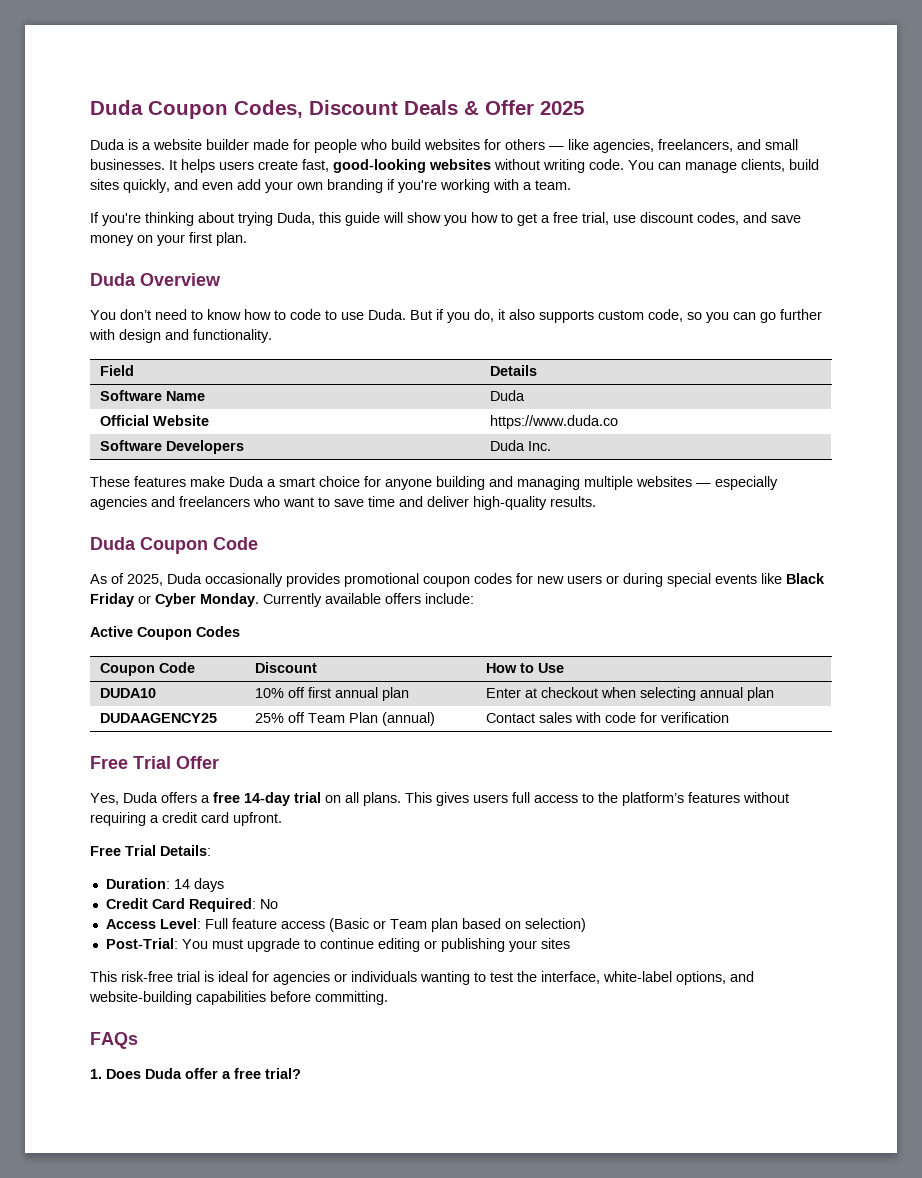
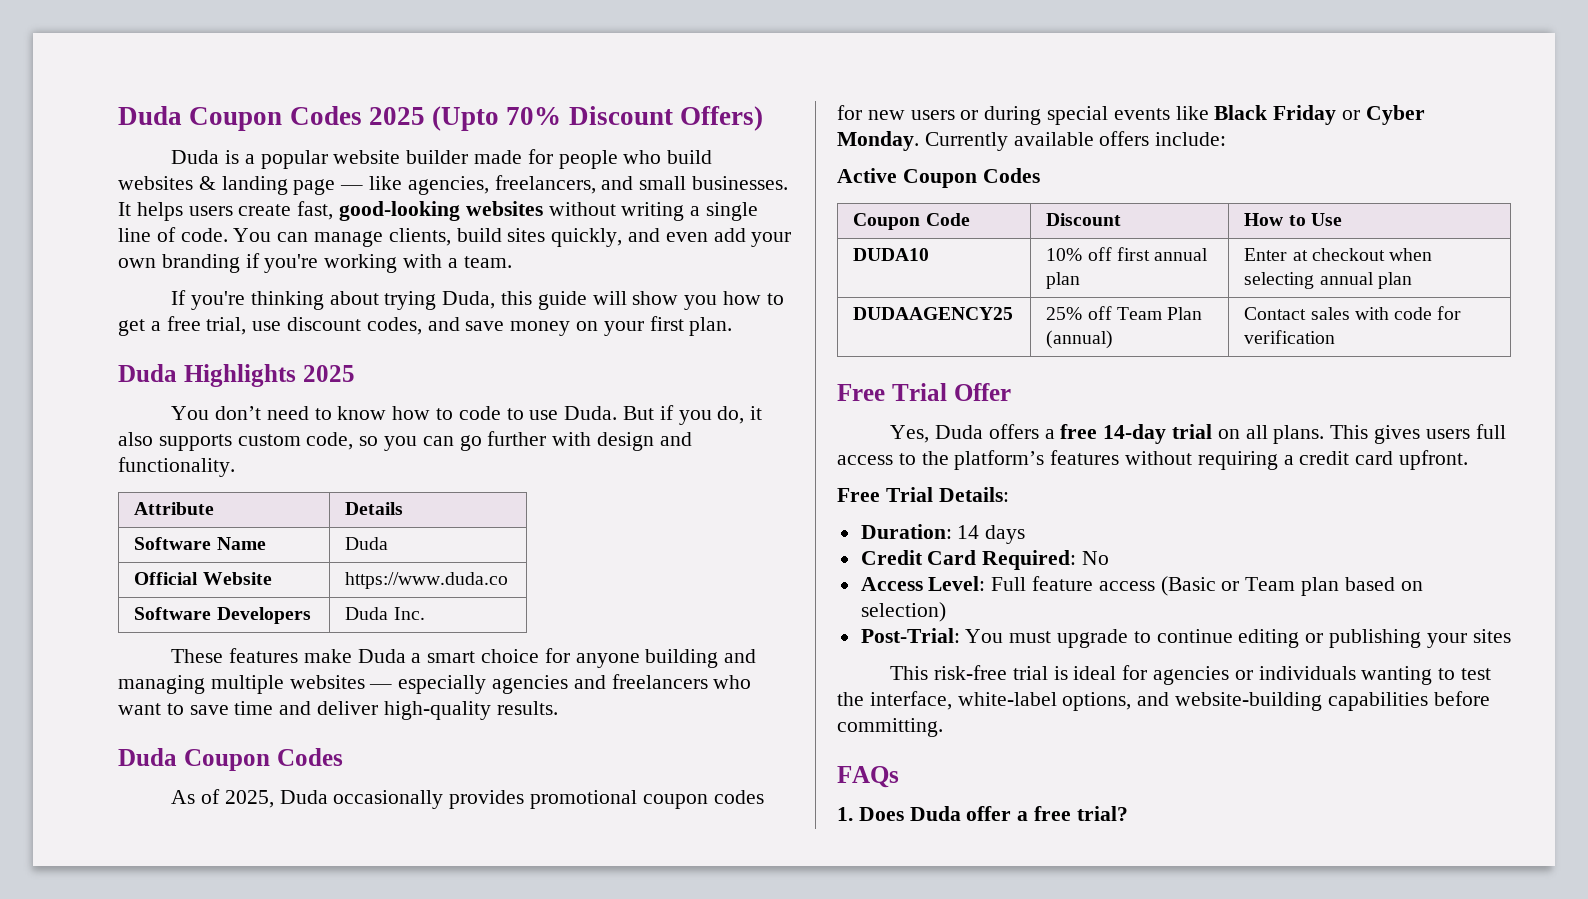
- Duda Coupon Codes, Discount Deals & Offer 2025
+ Duda Coupon Codes 2025 (Upto 70% Discount Offers)
- Duda is a website builder made for people who build websites for others — like agencies, freelancers, and small businesses.
+ Duda is a popular website builder made for people who build websites & landing page — like agencies, freelancers, and small businesses.
- It helps users create fast, good-looking websites without writing code.
+ It helps users create fast, good-looking websites without writing a single line of code.
- Duda Overview
+ Duda Highlights 2025
- Field | Details
+ Attribute | Details
  These features make Duda a smart choice for anyone building and managing multiple websites — especially agencies and freelancers who want to save time and deliver high-quality results.
- Duda Coupon Code
+ Duda Coupon Codes

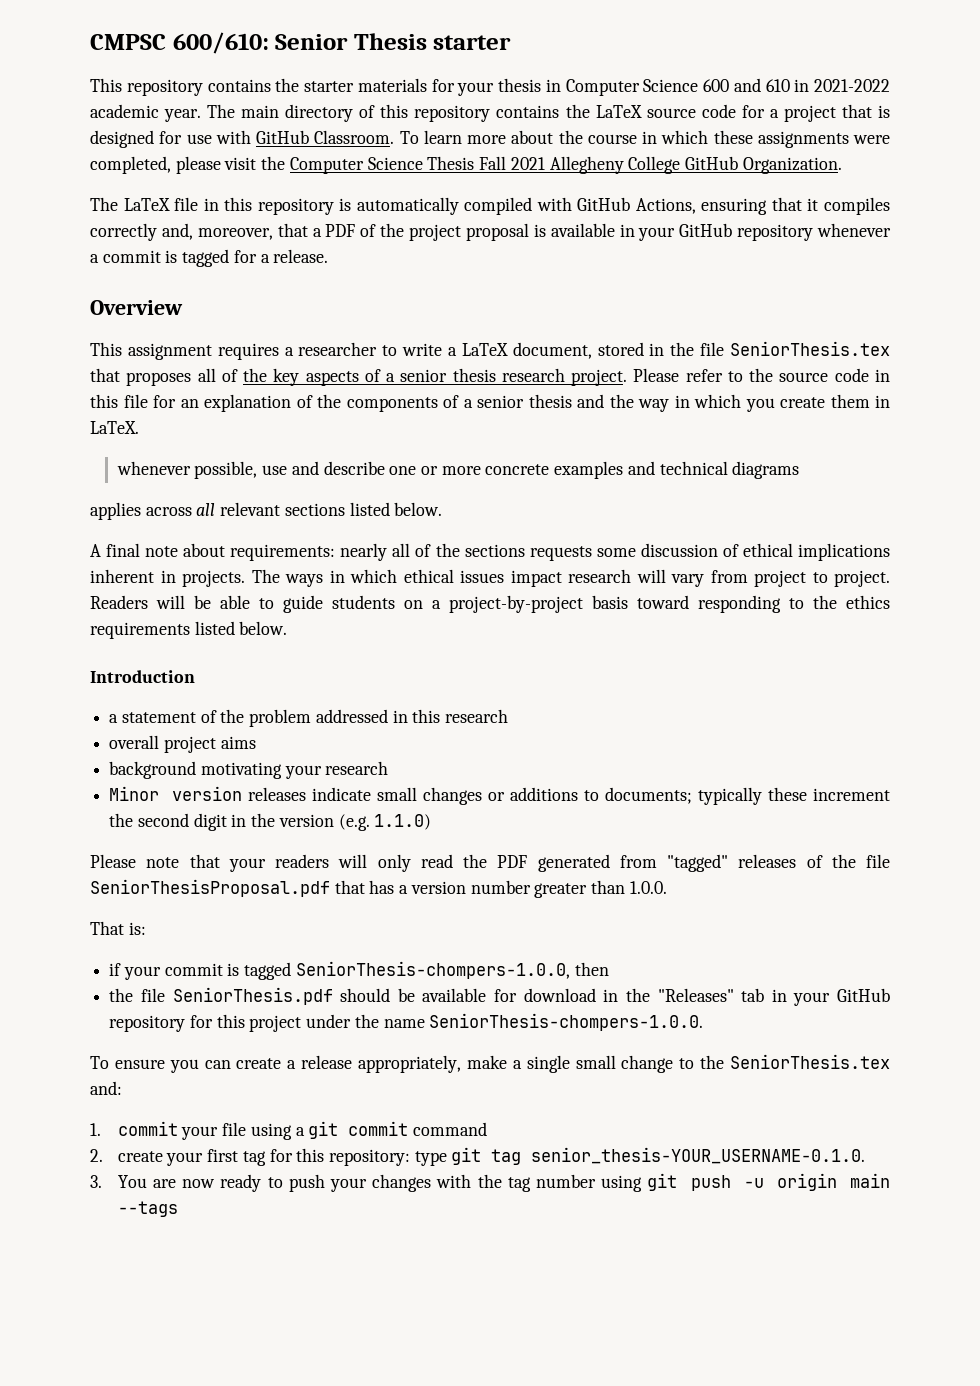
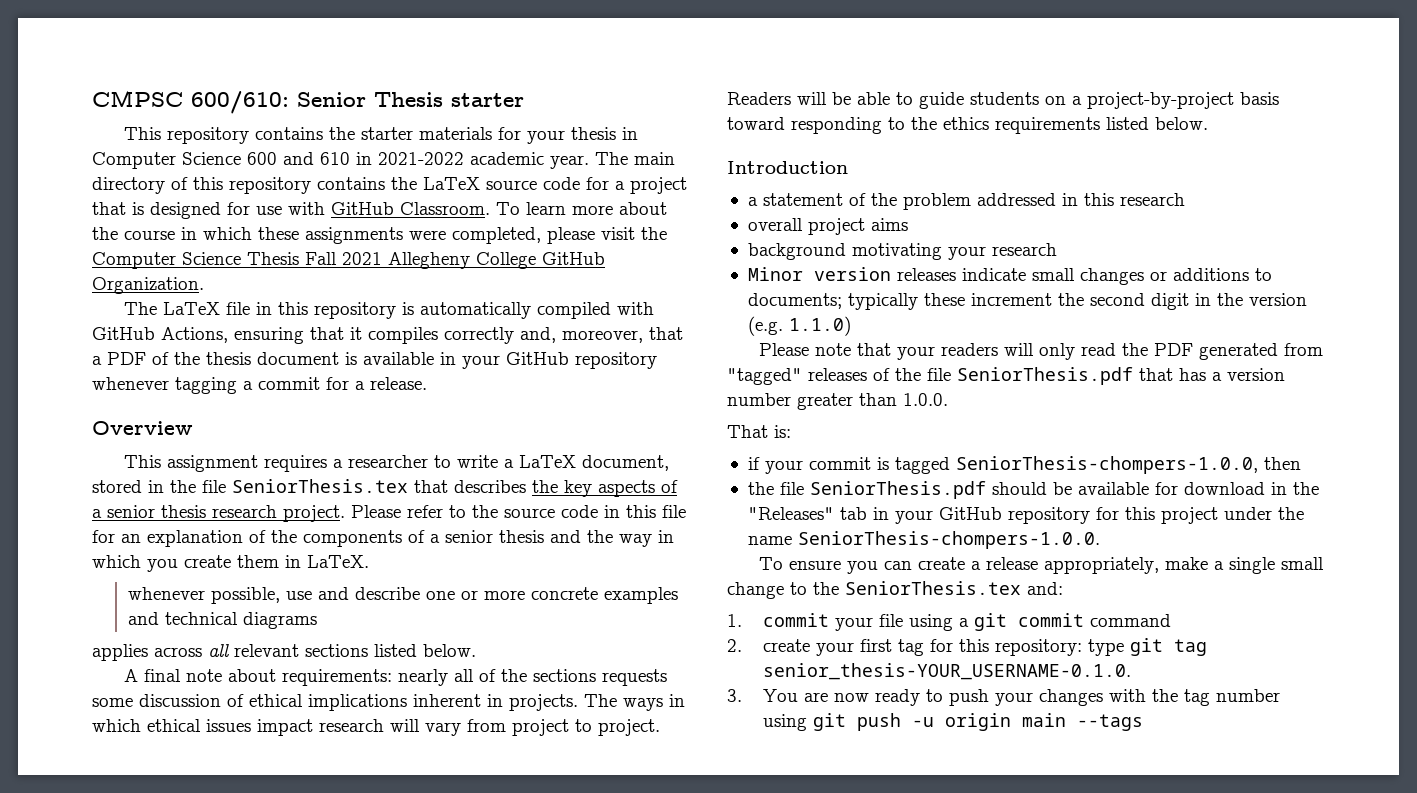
- The LaTeX file in this repository is automatically compiled with GitHub Actions, ensuring that it compiles correctly and, moreover, that a PDF of the project proposal is available in your GitHub repository whenever a commit is tagged for a release.
+ The LaTeX file in this repository is automatically compiled with GitHub Actions, ensuring that it compiles correctly and, moreover, that a PDF of the thesis document is available in your GitHub repository whenever tagging a commit for a release.
- This assignment requires a researcher to write a LaTeX document, stored in the file SeniorThesis.tex that proposes all of the key aspects of a senior thesis research project.
+ This assignment requires a researcher to write a LaTeX document, stored in the file SeniorThesis.tex that describes the key aspects of a senior thesis research project.
- Please note that your readers will only read the PDF generated from "tagged" releases of the file SeniorThesisProposal.pdf that has a version number greater than 1.0.0.
+ Please note that your readers will only read the PDF generated from "tagged" releases of the file SeniorThesis.pdf that has a version number greater than 1.0.0.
____
* WHAT IS EXPECTED
Look for the word "users" in the listing above, and copy every line where you find it.

* RESULT OF THE TASK
- It helps users create fast, good-looking websites without writing code.
+ It helps users create fast, good-looking websites without writing a single line of code.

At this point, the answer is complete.